Es un desatino invocar la autonomía universitaria, como está haciéndose otra vez en estos días en algunos sectores estudiantiles del país, como un principio absoluto que establecería la extraterritorialidad de las corporaciones educativas para hacer de cada campus un escenario inmanejable por la fuerza pública en circunstancias de desorden causado por grupos anárquicos.
Desde cuando se adoptó la histórica reforma universitaria de Córdoba, Argentina, en 1918, se ha expuesto el concepto de autonomía a toda clase de interpretaciones, lo mismo que los de cogobierno y extensión, también objetivos principales de aquella protesta estudiantil. Con el tiempo y las circunstancias, la idea se ha transformado: Es imposible una autonomía total en momentos en que a la universidad se le demanda calidad y pertinencia y que esté respondiendo a expectativas y necesidades de desarrollo de la sociedad.

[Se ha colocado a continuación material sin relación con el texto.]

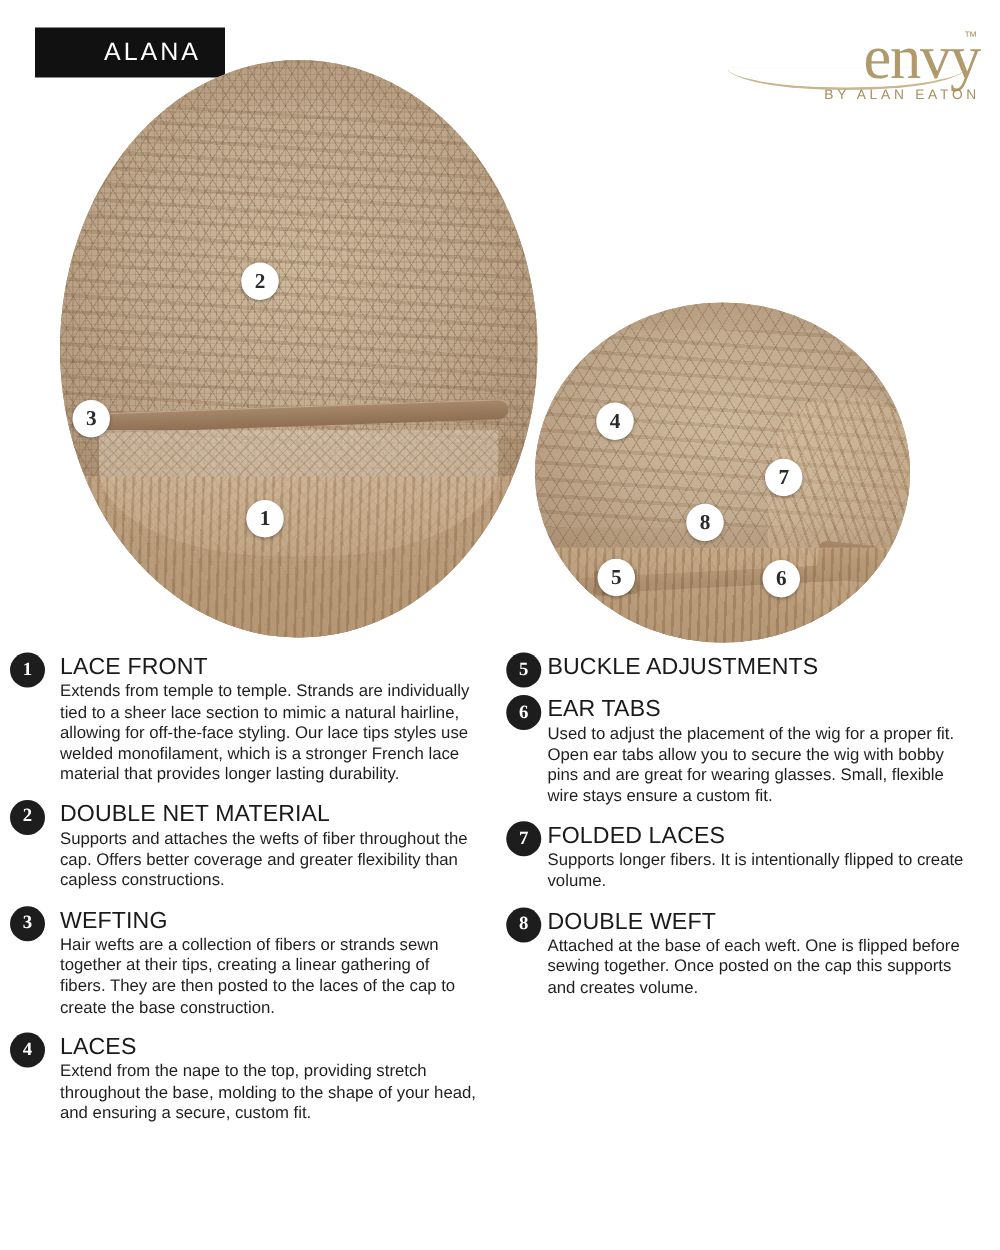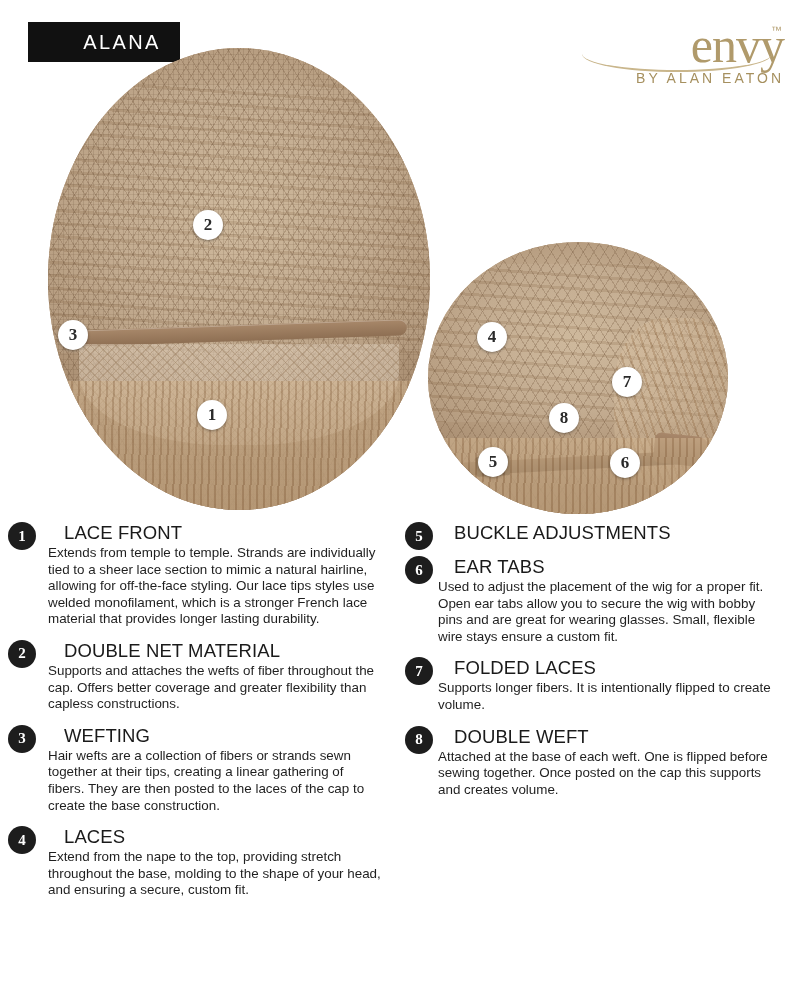--- a/index.html
+++ b/index.html
@@ -56,21 +56,21 @@
   .brand .swoosh {
     position: absolute;
     left: 8px; top: 34px;
     width: 190px; height: 18px;
     border-bottom: 2px solid #c9b68c;
     border-radius: 0 0 50% 50%/0 0 100% 100%;
   }
   .brand .sub {
     position: absolute;
     left: 0; right: 0; top: 50px;
-    font-size: 14px;
+    font-size: 11px;
     letter-spacing: 3px;
     color: #a6905f;
   }
 
   
   .photo {
     position: absolute;
     left: 0; top: 20px;
     width: 800px; height: 500px;
     overflow: hidden;
@@ -209,21 +209,21 @@
     border-radius: 50%;
     background: #1d1d1d;
     color: #ffffff;
     font-size: 15px;
     font-weight: 700;
     display: flex; align-items: center; justify-content: center;
     font-family: "Liberation Serif", serif;
   }
   .col.right .num { left: -33px; }
   .item h3 {
-    margin: 0 0 1px 16px;
+    margin: 0 0 1px 0;
     font-size: 18.5px;
     font-weight: 400;
     color: #1a1a1a;
     letter-spacing: .1px;
     line-height: 22px;
   }
   .item p {
     margin: 0;
     font-size: 13.4px;
     line-height: 16.6px;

La autonomía se entendió no sólo en Córdoba sino desde los orígenes medievales de las instituciones universitarias como la capacidad de la universidad de ser autárquica, darse su propio gobierno y su particular normatividad y no estar determinada por el poder político. Pero se vuelve un contrasentido cuando la utilizan grupos radicales y extremistas, sean cuales fueren sus tendencias, para convertir la institución en instrumento estratégico de lucha al servicio de facciones o movimientos antiinstitucionales.
Los excesos cometidos durante el Siglo Veinte con la defensa de una autonomía sin limitaciones estimularon la creación de la famosa figura de la torre de marfil. La universidad quedó expuesta a volverse refractaria a la dinámica social, encerrada en un teoricismo estéril, de espaldas al mundo de la vida, gobernada por burocracias académicas parasitarias y sometida a lo que parecía un proceso en el cual la autonomía pasaba a ser autoaniquilación.
En Colombia, en el vértice de los dos milenios, las universidades públicas empezaron a retomar el rumbo que venían perdiendo, hasta salir de su extravío. La autonomía no podía ser obstáculo para buscar una necesaria aproximación a la sociedad en toda su complejidad, socializar la investigación, buscar nuevas fuentes de financiación, establecer relaciones con las empresas privadas y el Estado y, en fin, ponerse de cara a las regiones, al país y a un mundo en estado de cambio continuo.
Es una autonomía en términos de lo razonable. Algún día habrán de aceptarla los personeros de grupos disociadores que al utilizar procedimientos primitivos y artefactos incendiarios como los que se han usado en días recientes contra la fuerza pública, demuestran una condición antisocial y extrauniversitaria, contraria al pensamiento de las mayorías.
Lo ideal es que la vida académica esté libre de confrontaciones que afecten el orden interno y paralizan las actividades docentes e investigativas y que no sea necesario apelar a la fuerza pública legítima para sofocar los brotes de violencia que vulneran el desenvolvimiento autónomo de la docencia y la investigación. La controversia civilizada y la solución pacífica de los conflictos son conquistas de las comunidades universitarias. Renunciar a ellas o permitir que se pierdan es involucionar. La frase de Voltaire es un lema perdurable: "No estoy de acuerdo con sus ideas, pero daría mi vida por respetar su derecho a expresarlas".